Instructions for the task: From the first line to the last, restate the data exactly, leaving out the images.

##### Information provided

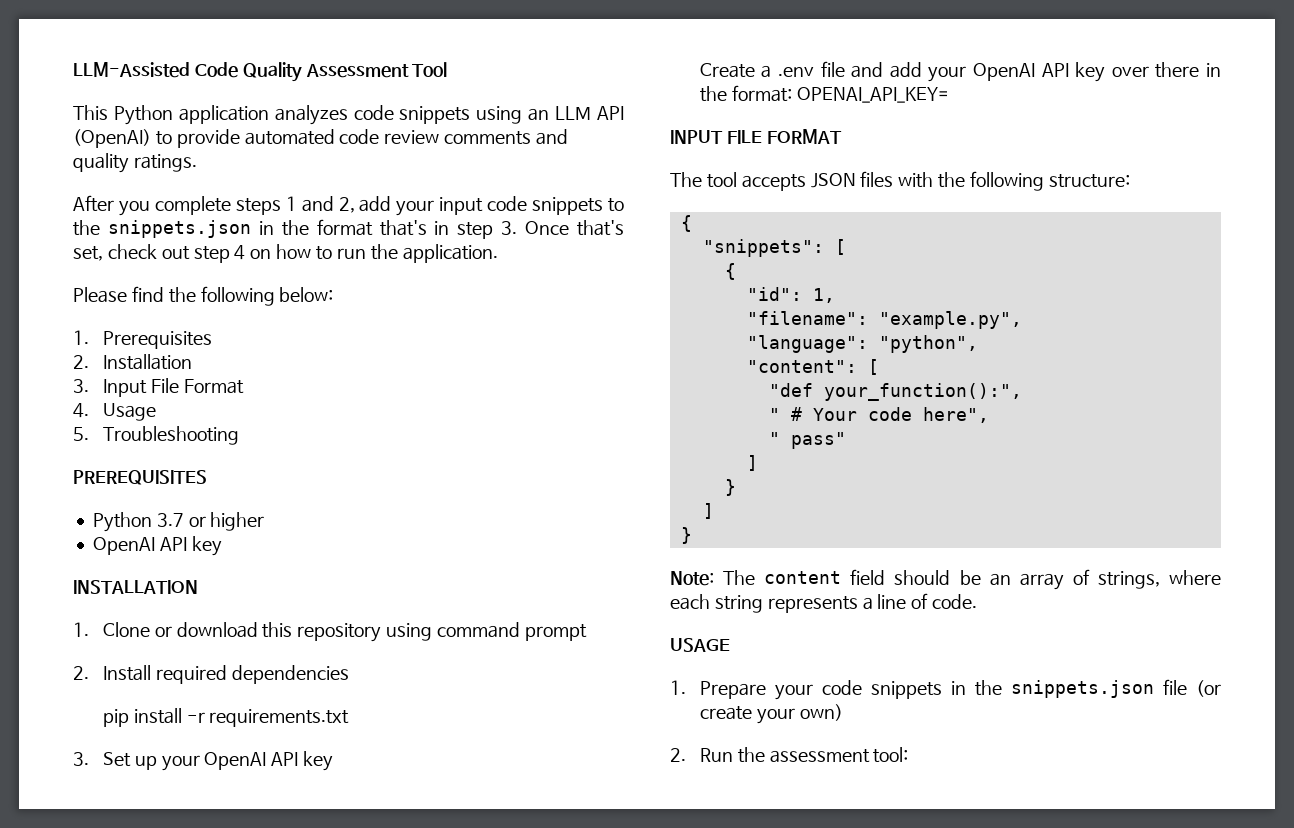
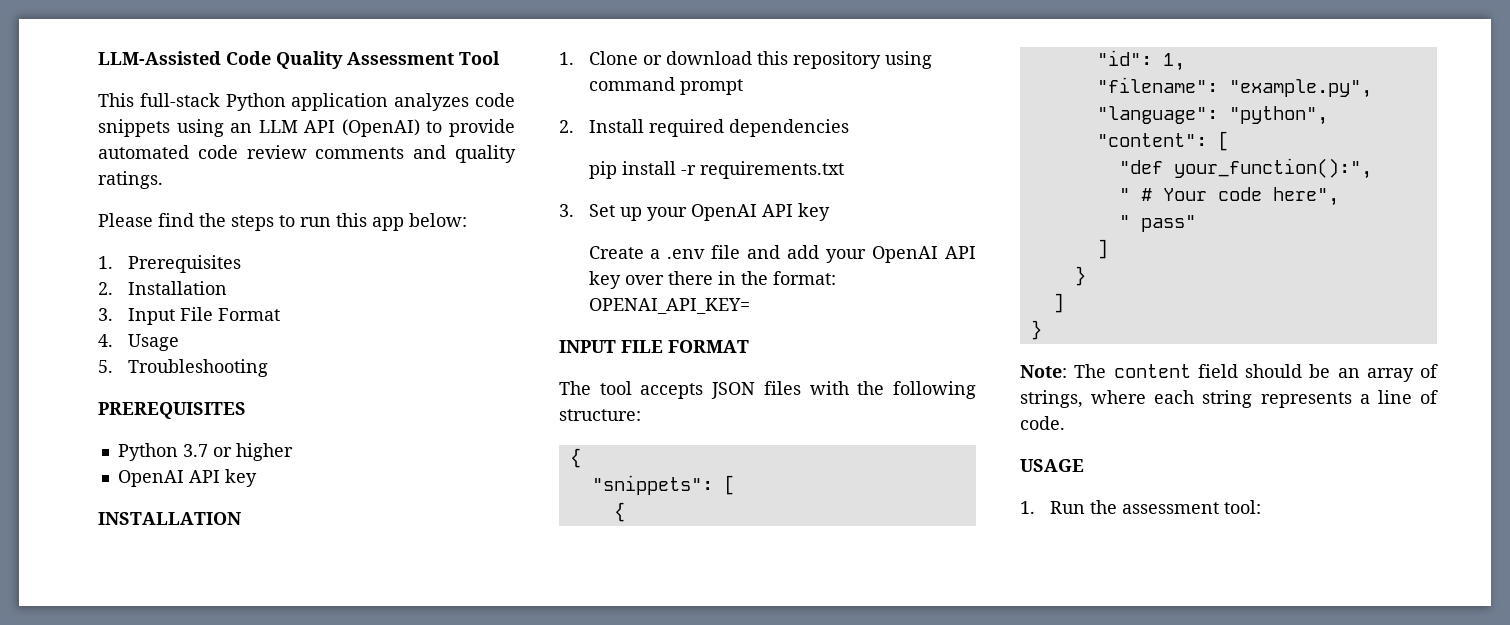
- This Python application analyzes code snippets using an LLM API (OpenAI) to provide automated code review comments and quality ratings.
+ This full-stack Python application analyzes code snippets using an LLM API (OpenAI) to provide automated code review comments and quality ratings.
- After you complete steps 1 and 2, add your input code snippets to the snippets.json in the format that's in step 3. Once that's set, check out step 4 on how to run the application.
- Please find the following below:
+ Please find the steps to run this app below:
- 1. Prepare your code snippets in the snippets.json file (or create your own)
- 2. Run the assessment tool:
+ 1. Run the assessment tool:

##########

Completed exercise:
- This Python application analyzes code snippets using an LLM API (OpenAI) to provide automated code review comments and quality ratings.
+ This full-stack Python application analyzes code snippets using an LLM API (OpenAI) to provide automated code review comments and quality ratings.
- After you complete steps 1 and 2, add your input code snippets to the snippets.json in the format that's in step 3. Once that's set, check out step 4 on how to run the application.
- Please find the following below:
+ Please find the steps to run this app below:
- 1. Prepare your code snippets in the snippets.json file (or create your own)
- 2. Run the assessment tool:
+ 1. Run the assessment tool:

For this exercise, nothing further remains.